Task statement
Your whole reply should be the lines from the one that contains "Ashley Furniture Bruchandi" through the last line of the listing, copied exactly.

Entries provided
· · · · · · ·

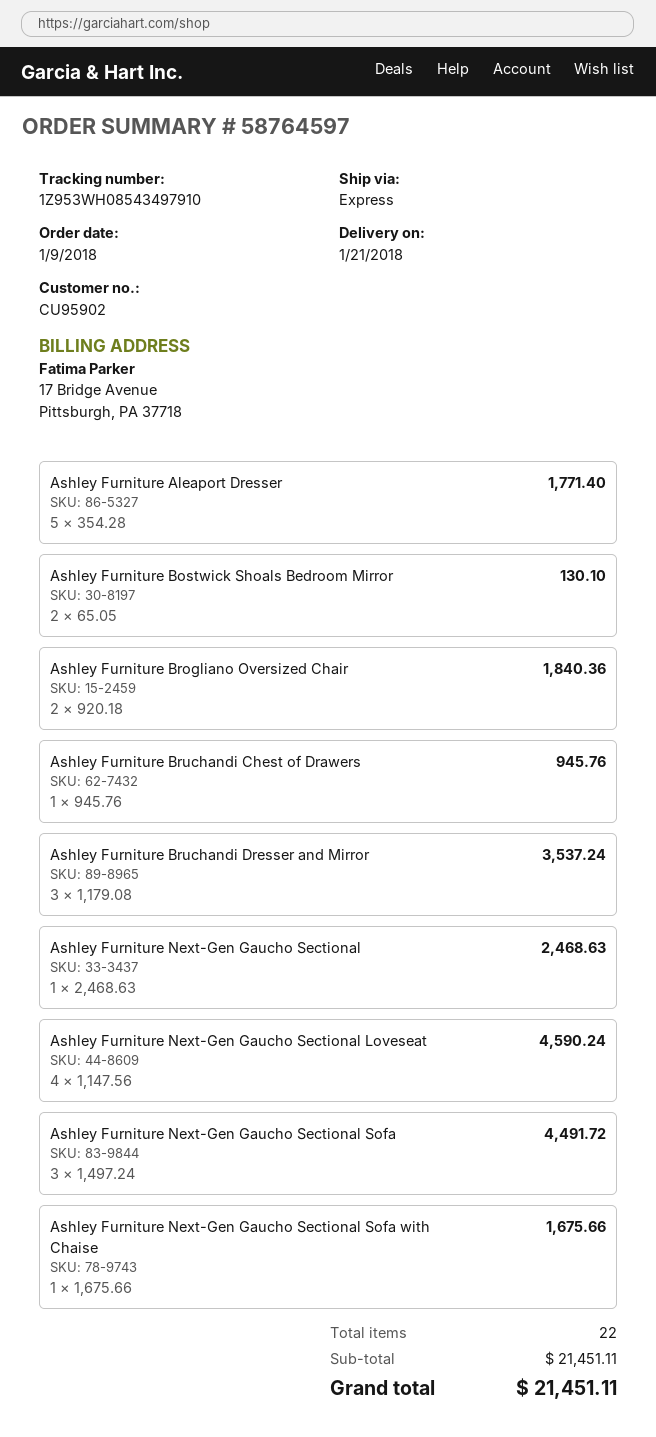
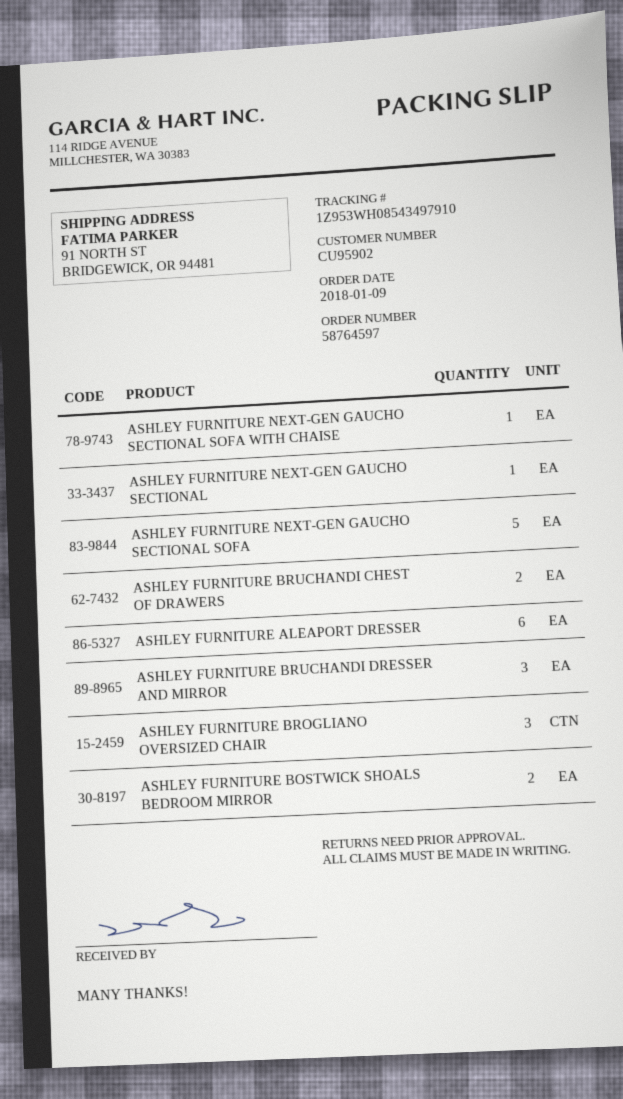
Ashley Furniture Aleaport Dresser: 5 -> 6
Ashley Furniture Brogliano Oversized Chair: 2 -> 3
Ashley Furniture Bruchandi Chest of Drawers: 1 -> 2
Ashley Furniture Next-Gen Gaucho Sectional Loveseat: 4 -> none
Ashley Furniture Next-Gen Gaucho Sectional Sofa: 3 -> 5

· · · · · · ·

Answer to this problem
Ashley Furniture Bruchandi Chest of Drawers: 1 -> 2
Ashley Furniture Next-Gen Gaucho Sectional Loveseat: 4 -> none
Ashley Furniture Next-Gen Gaucho Sectional Sofa: 3 -> 5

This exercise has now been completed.